==== Material provided
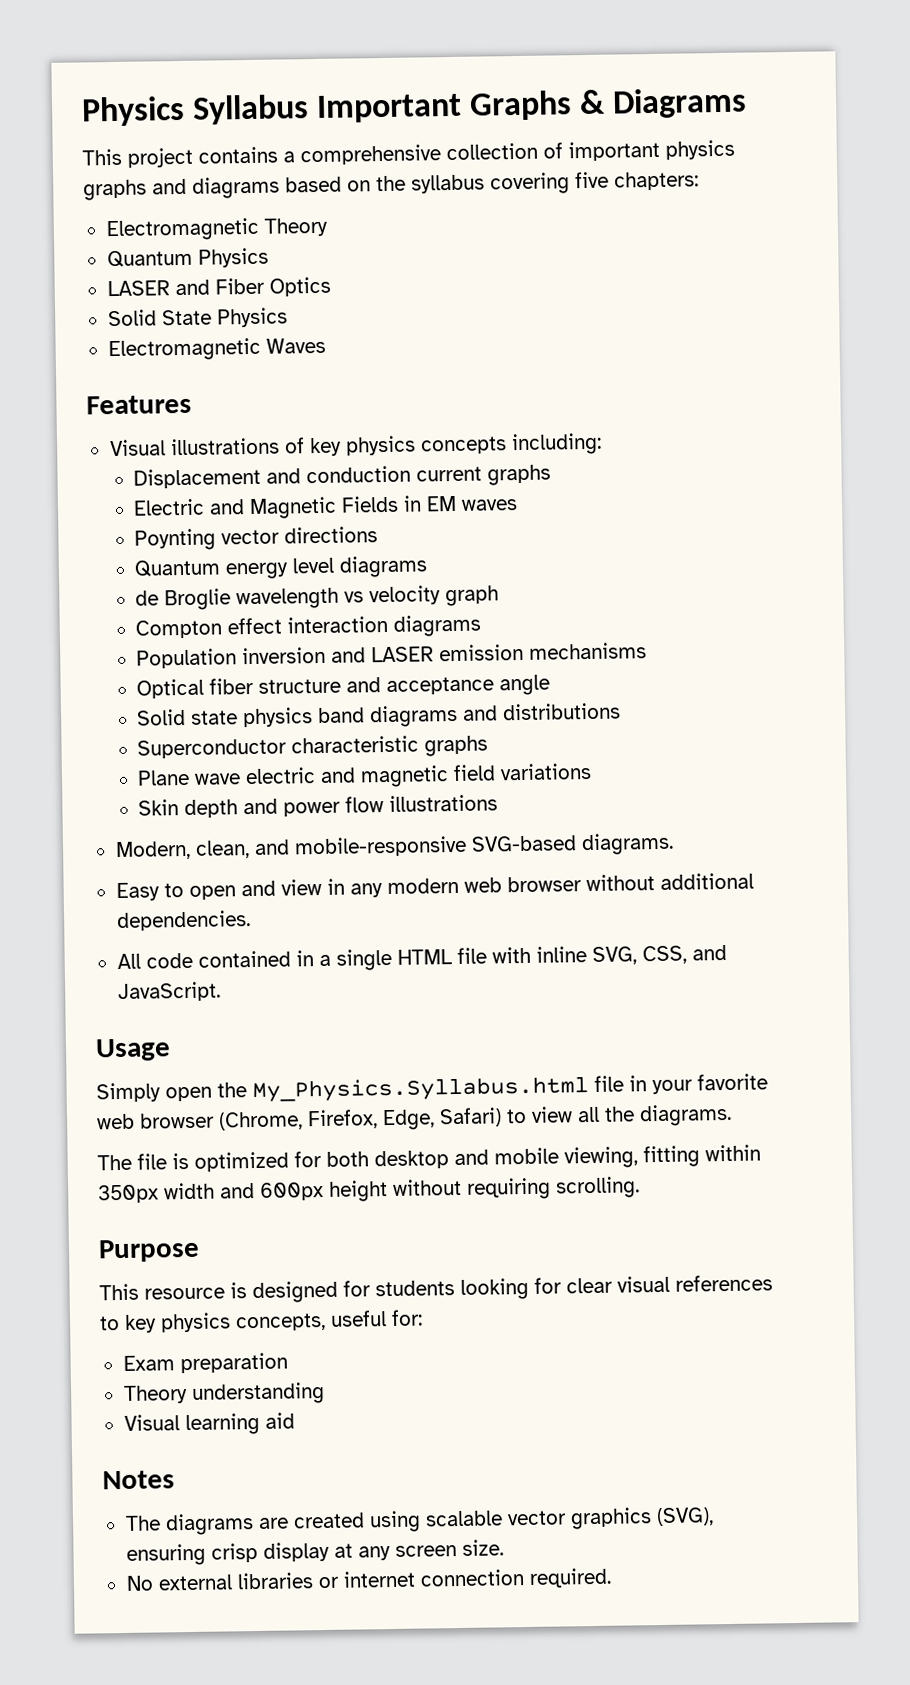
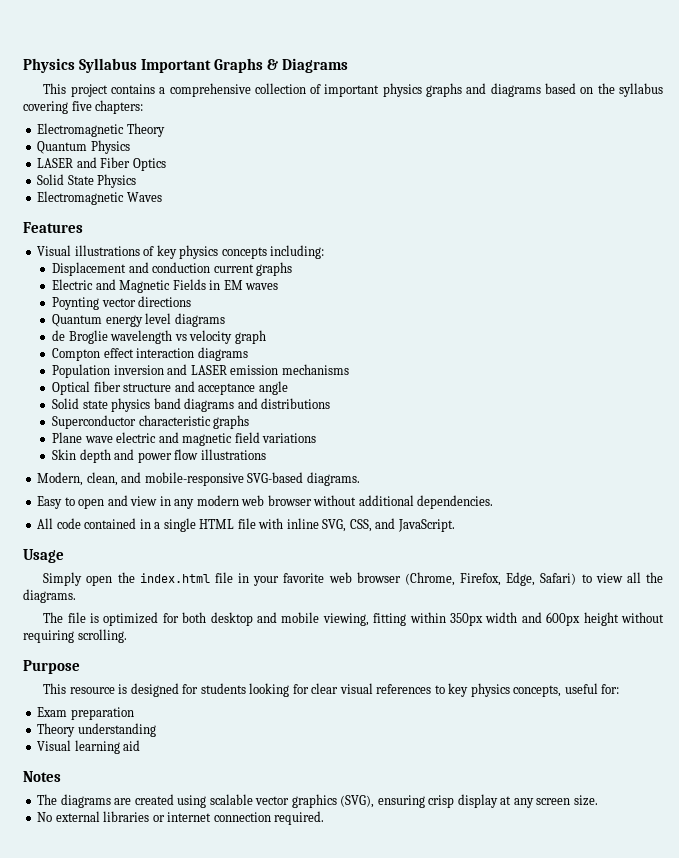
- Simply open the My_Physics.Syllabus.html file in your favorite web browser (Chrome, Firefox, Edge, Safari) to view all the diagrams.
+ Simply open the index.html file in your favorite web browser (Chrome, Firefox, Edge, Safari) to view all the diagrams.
========
==== Material provided
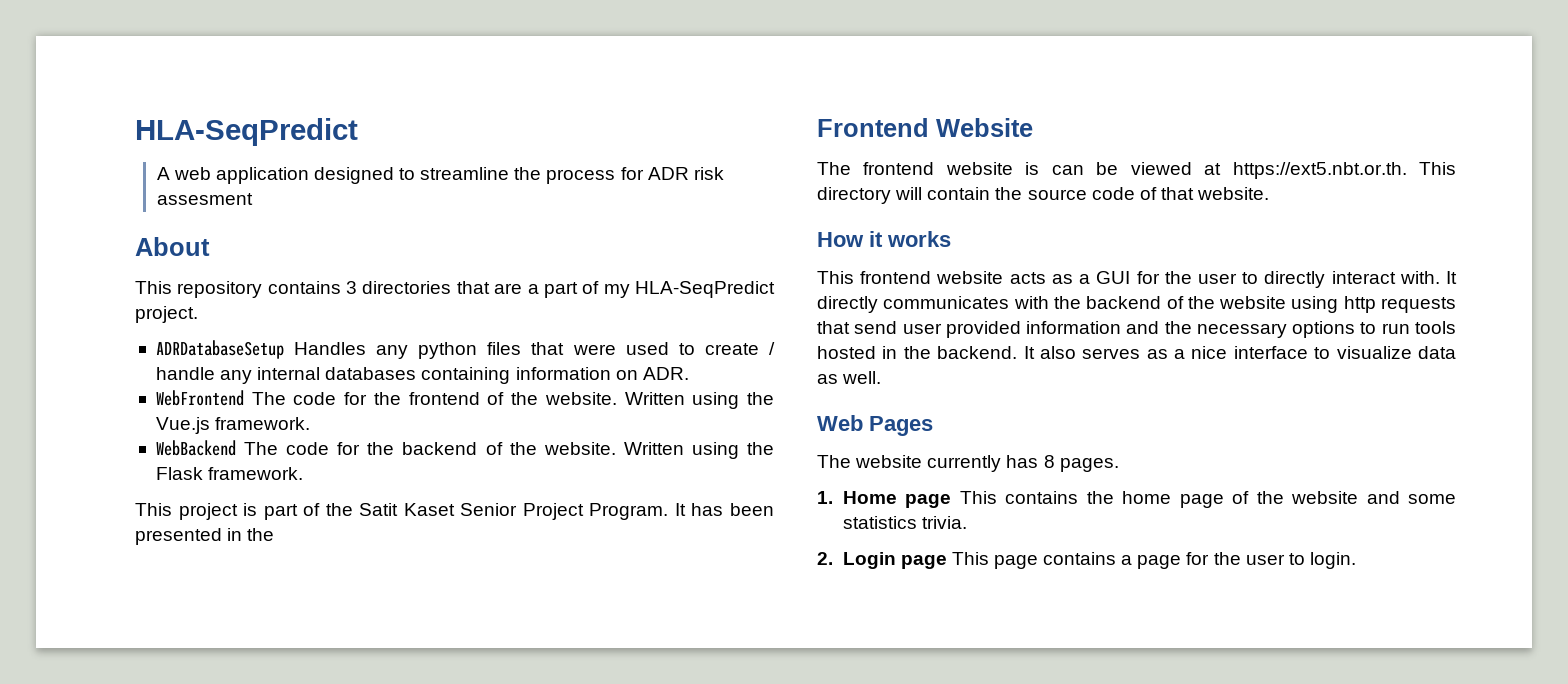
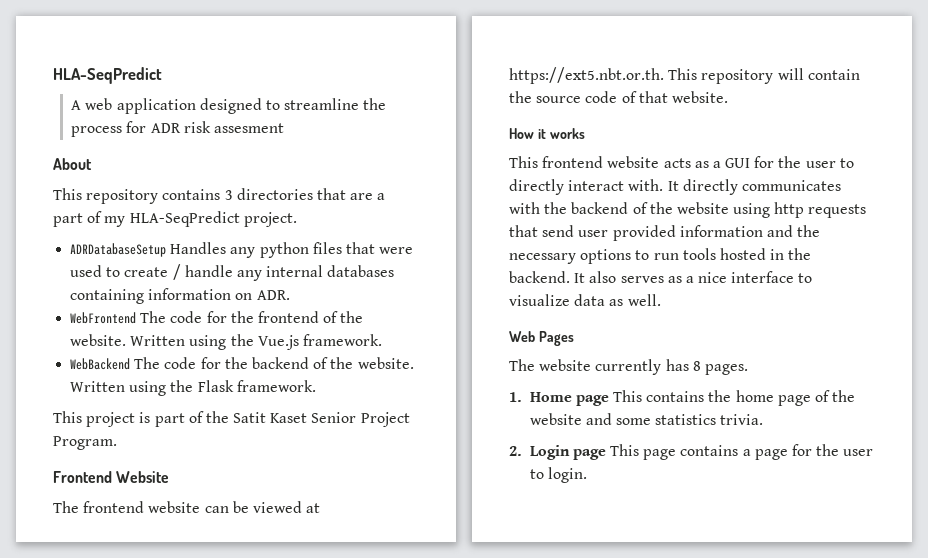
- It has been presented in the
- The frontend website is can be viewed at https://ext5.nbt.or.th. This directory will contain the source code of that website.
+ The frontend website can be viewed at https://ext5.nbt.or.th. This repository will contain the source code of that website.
========
[What the task requires] Print, without alteration, only the lines above between the one holding "- It has been presented in the" and the one holding "frontend website can", inclusive.

[Answer]
- It has been presented in the
- The frontend website is can be viewed at https://ext5.nbt.or.th. This directory will contain the source code of that website.
+ The frontend website can be viewed at https://ext5.nbt.or.th. This repository will contain the source code of that website.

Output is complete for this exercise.